### Exercise prompt
From the entries below, please output exactly the lines starting at the one containing "3 by default)." and ending at the one containing "- Instead of", both included.

### Exercise data

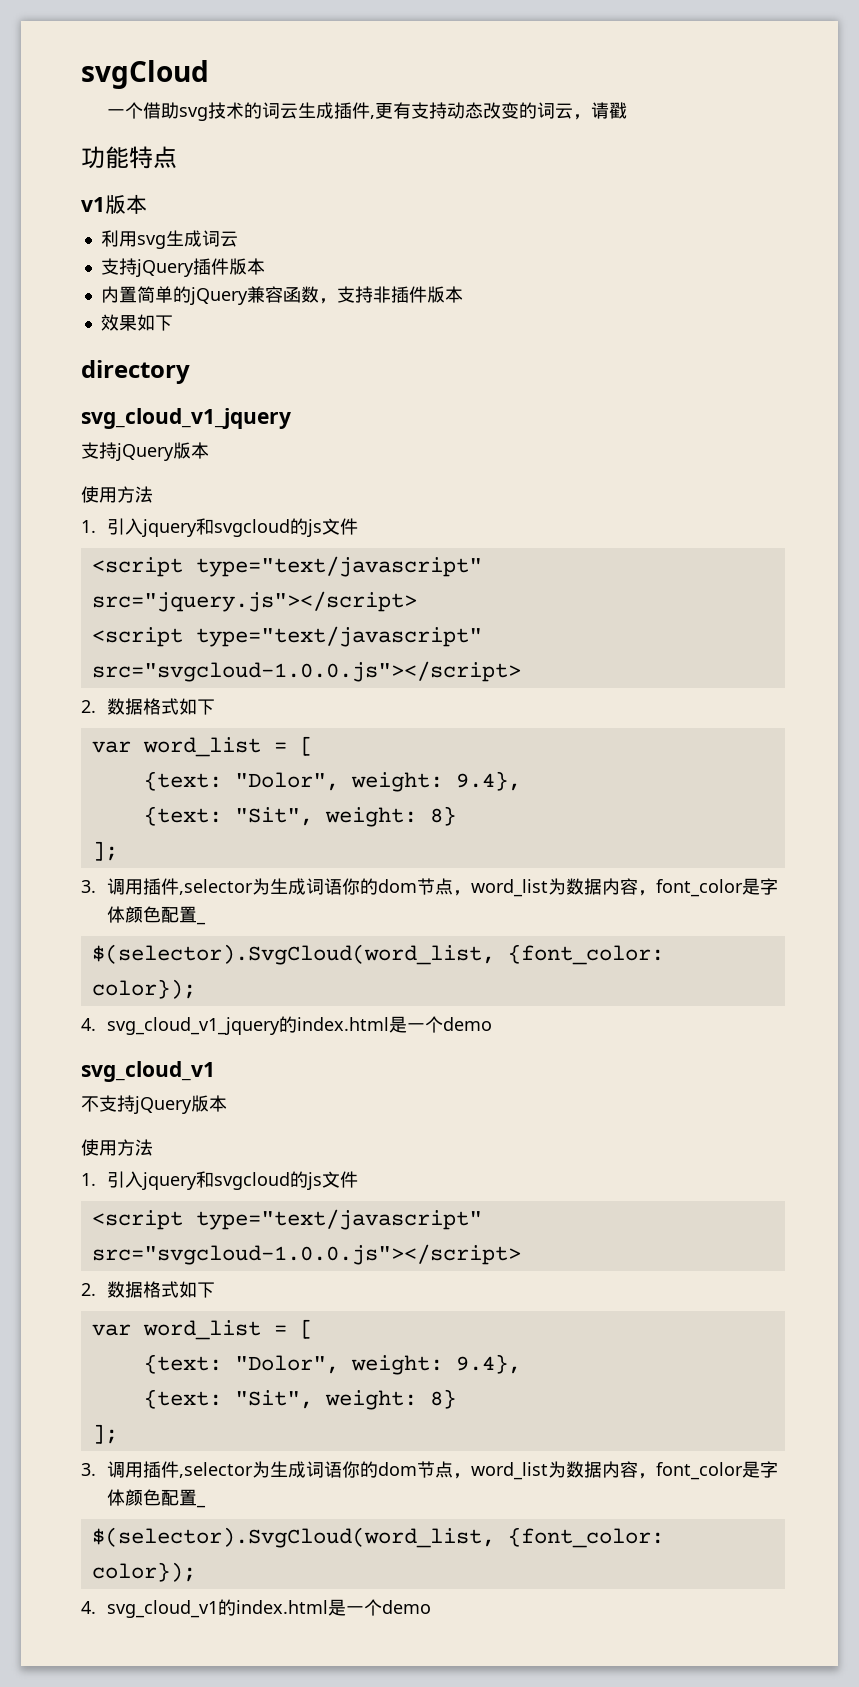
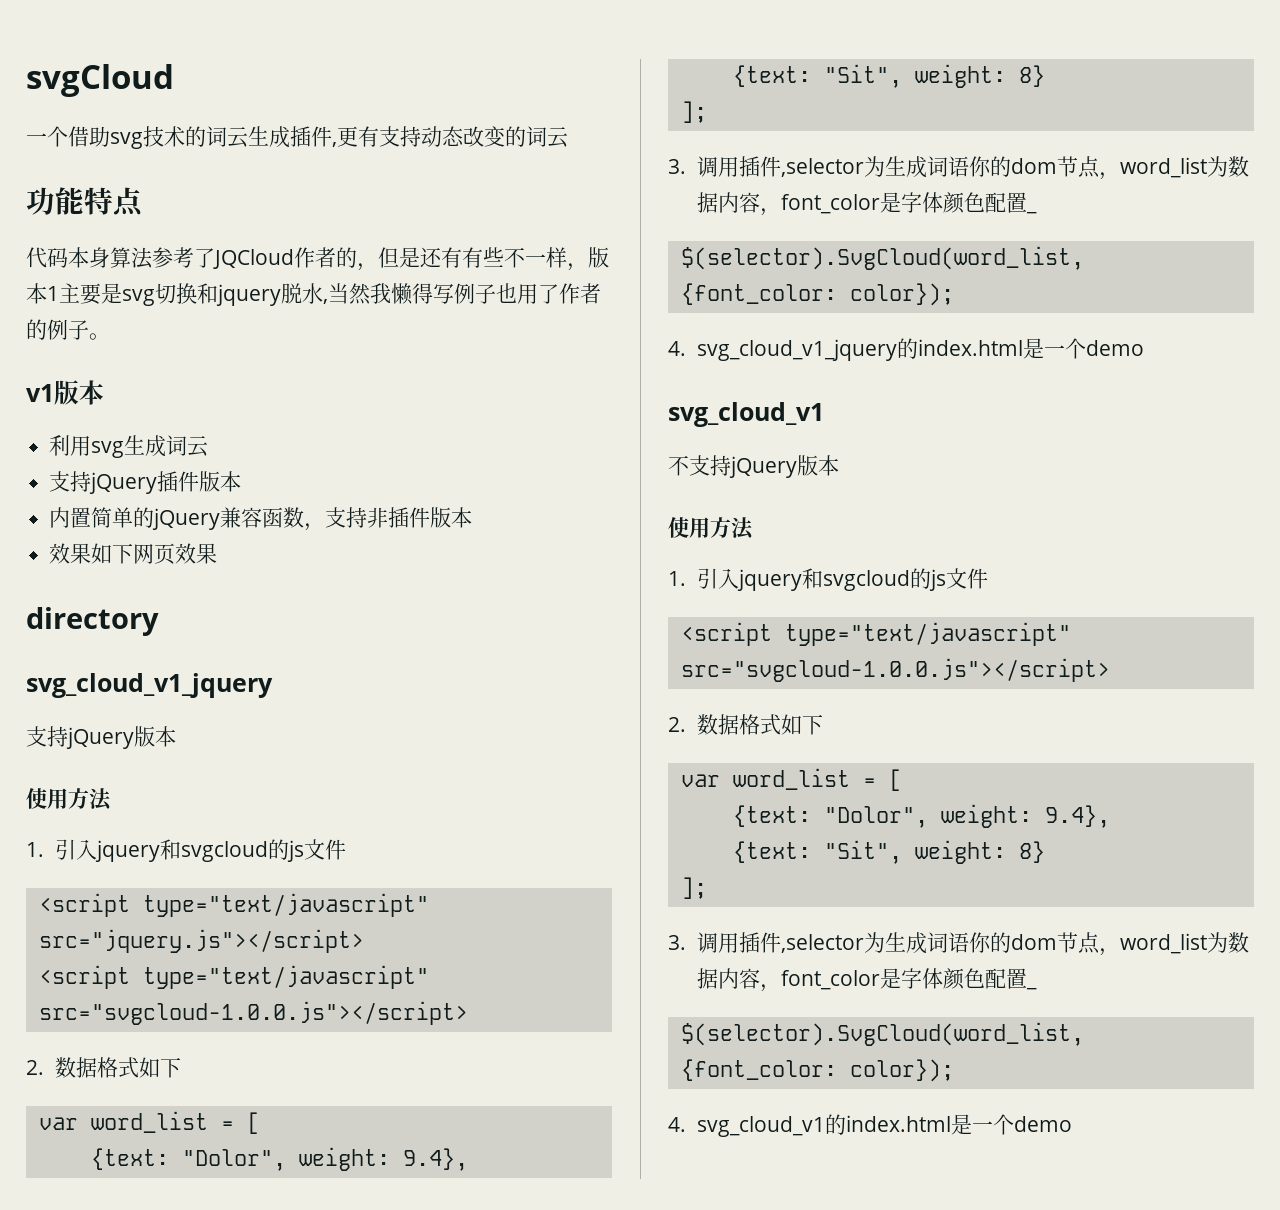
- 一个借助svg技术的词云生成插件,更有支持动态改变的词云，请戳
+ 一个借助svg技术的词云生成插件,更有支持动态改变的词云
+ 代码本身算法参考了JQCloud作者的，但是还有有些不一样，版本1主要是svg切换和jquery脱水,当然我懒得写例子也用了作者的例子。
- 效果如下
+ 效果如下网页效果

--

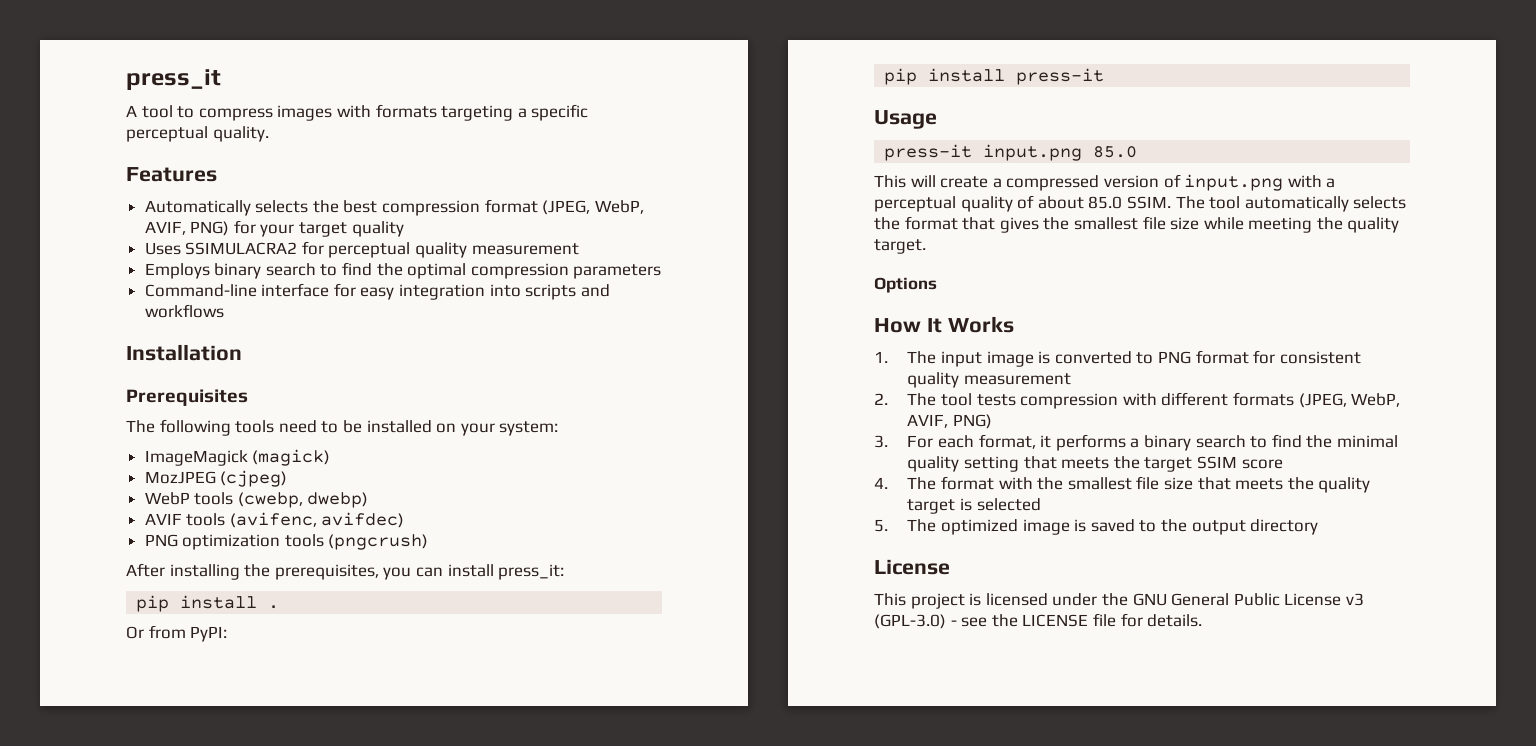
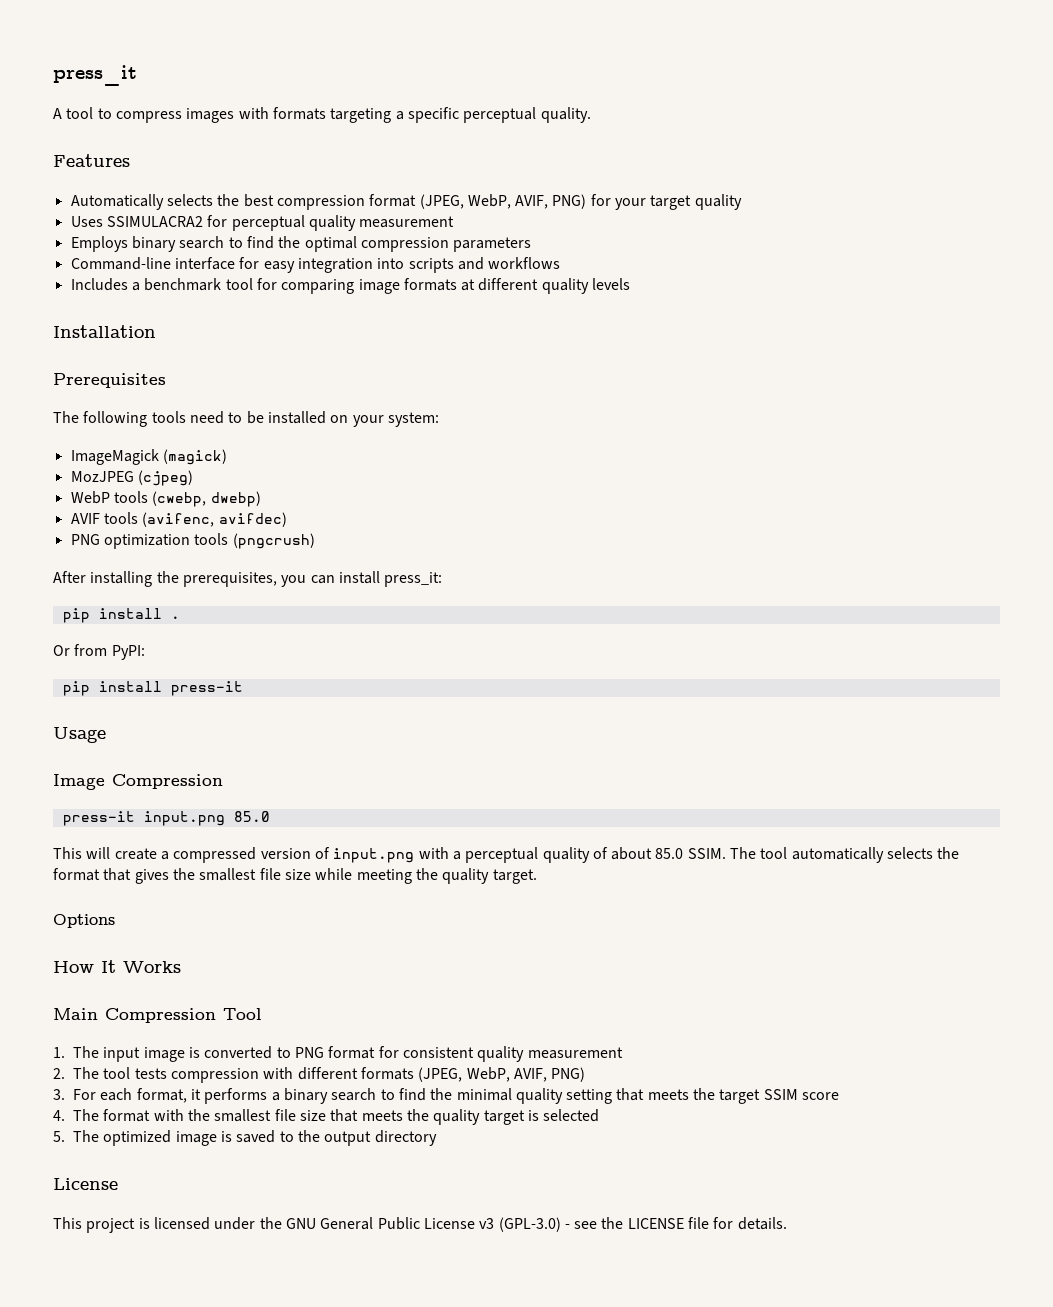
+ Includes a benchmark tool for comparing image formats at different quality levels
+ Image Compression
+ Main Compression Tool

==

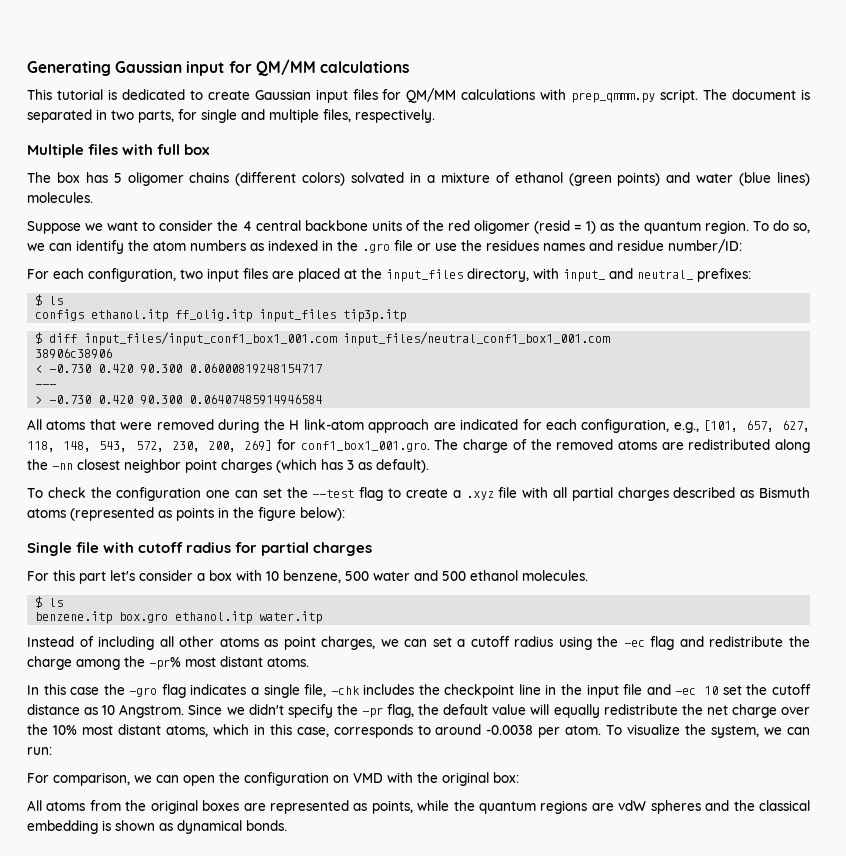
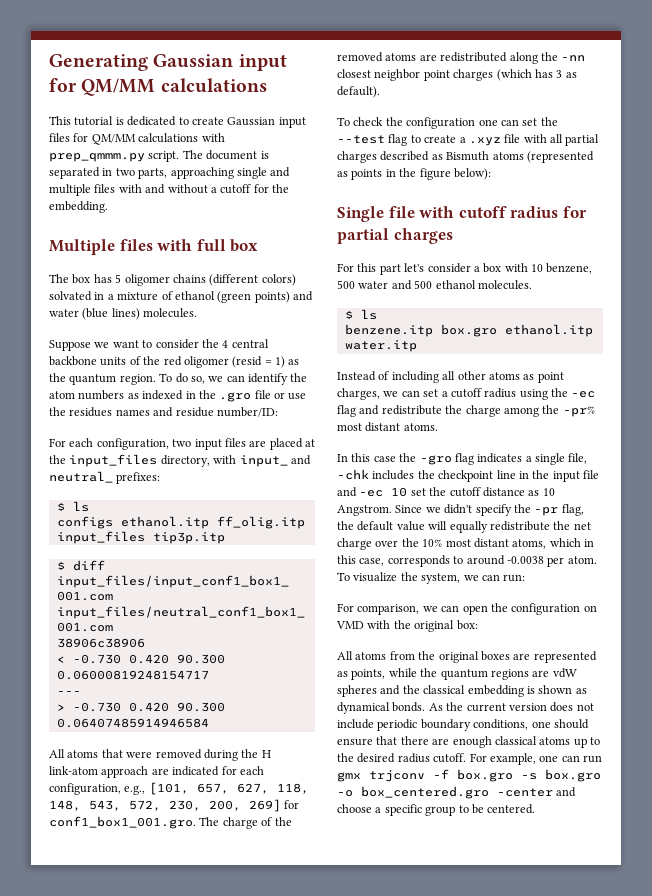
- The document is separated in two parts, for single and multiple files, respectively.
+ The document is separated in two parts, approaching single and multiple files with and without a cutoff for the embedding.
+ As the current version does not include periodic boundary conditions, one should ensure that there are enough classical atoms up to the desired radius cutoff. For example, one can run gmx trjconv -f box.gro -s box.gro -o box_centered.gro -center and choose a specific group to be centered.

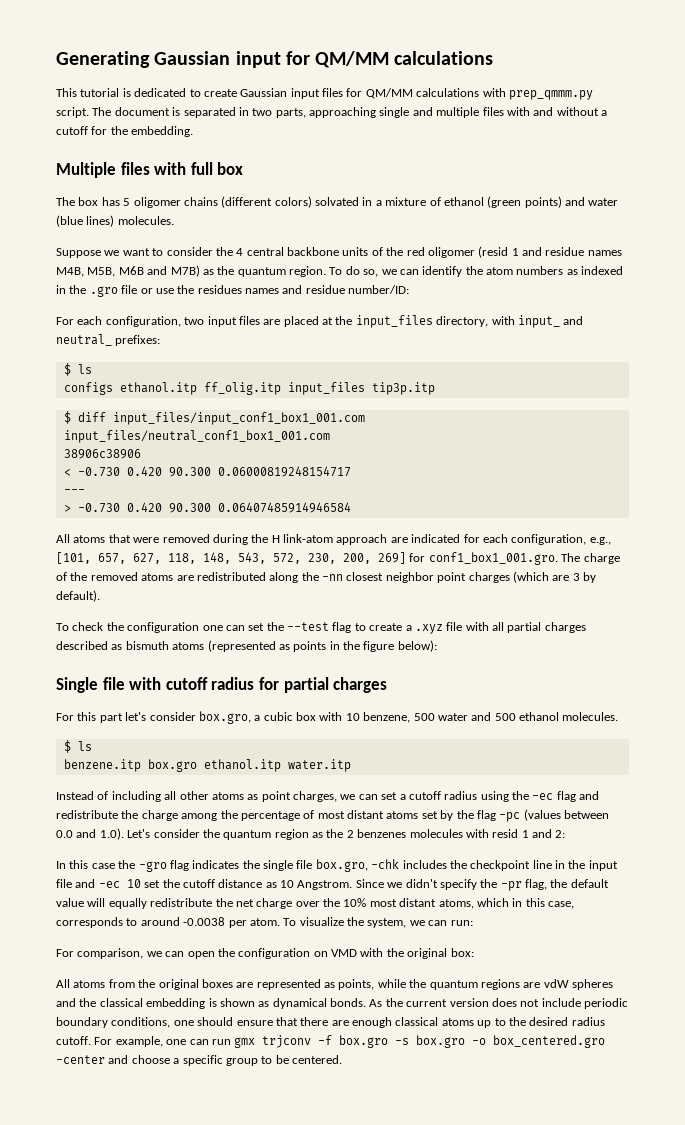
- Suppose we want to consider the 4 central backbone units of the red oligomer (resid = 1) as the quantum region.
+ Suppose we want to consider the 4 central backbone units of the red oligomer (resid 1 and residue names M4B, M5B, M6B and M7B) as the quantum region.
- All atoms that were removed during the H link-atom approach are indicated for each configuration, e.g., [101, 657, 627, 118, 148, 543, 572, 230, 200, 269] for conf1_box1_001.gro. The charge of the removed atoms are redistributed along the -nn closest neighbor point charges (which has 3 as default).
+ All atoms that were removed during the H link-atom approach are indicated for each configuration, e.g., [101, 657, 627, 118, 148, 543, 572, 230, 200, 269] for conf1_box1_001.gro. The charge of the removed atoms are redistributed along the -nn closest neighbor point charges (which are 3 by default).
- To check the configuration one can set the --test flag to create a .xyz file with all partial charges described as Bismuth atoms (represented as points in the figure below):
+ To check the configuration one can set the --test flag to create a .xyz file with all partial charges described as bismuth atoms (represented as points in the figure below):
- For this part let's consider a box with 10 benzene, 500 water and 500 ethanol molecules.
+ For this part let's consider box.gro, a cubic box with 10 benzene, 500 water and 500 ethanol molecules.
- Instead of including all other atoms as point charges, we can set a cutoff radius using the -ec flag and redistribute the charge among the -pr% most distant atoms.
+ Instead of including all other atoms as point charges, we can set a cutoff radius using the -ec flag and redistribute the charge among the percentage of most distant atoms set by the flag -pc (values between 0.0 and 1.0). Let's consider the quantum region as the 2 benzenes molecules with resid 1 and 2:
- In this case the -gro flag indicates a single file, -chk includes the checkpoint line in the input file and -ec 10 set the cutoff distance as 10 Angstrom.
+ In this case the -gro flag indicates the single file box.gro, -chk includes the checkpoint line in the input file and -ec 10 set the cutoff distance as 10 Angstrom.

### Response for this exercise
+ All atoms that were removed during the H link-atom approach are indicated for each configuration, e.g., [101, 657, 627, 118, 148, 543, 572, 230, 200, 269] for conf1_box1_001.gro. The charge of the removed atoms are redistributed along the -nn closest neighbor point charges (which are 3 by default).
- To check the configuration one can set the --test flag to create a .xyz file with all partial charges described as Bismuth atoms (represented as points in the figure below):
+ To check the configuration one can set the --test flag to create a .xyz file with all partial charges described as bismuth atoms (represented as points in the figure below):
- For this part let's consider a box with 10 benzene, 500 water and 500 ethanol molecules.
+ For this part let's consider box.gro, a cubic box with 10 benzene, 500 water and 500 ethanol molecules.
- Instead of including all other atoms as point charges, we can set a cutoff radius using the -ec flag and redistribute the charge among the -pr% most distant atoms.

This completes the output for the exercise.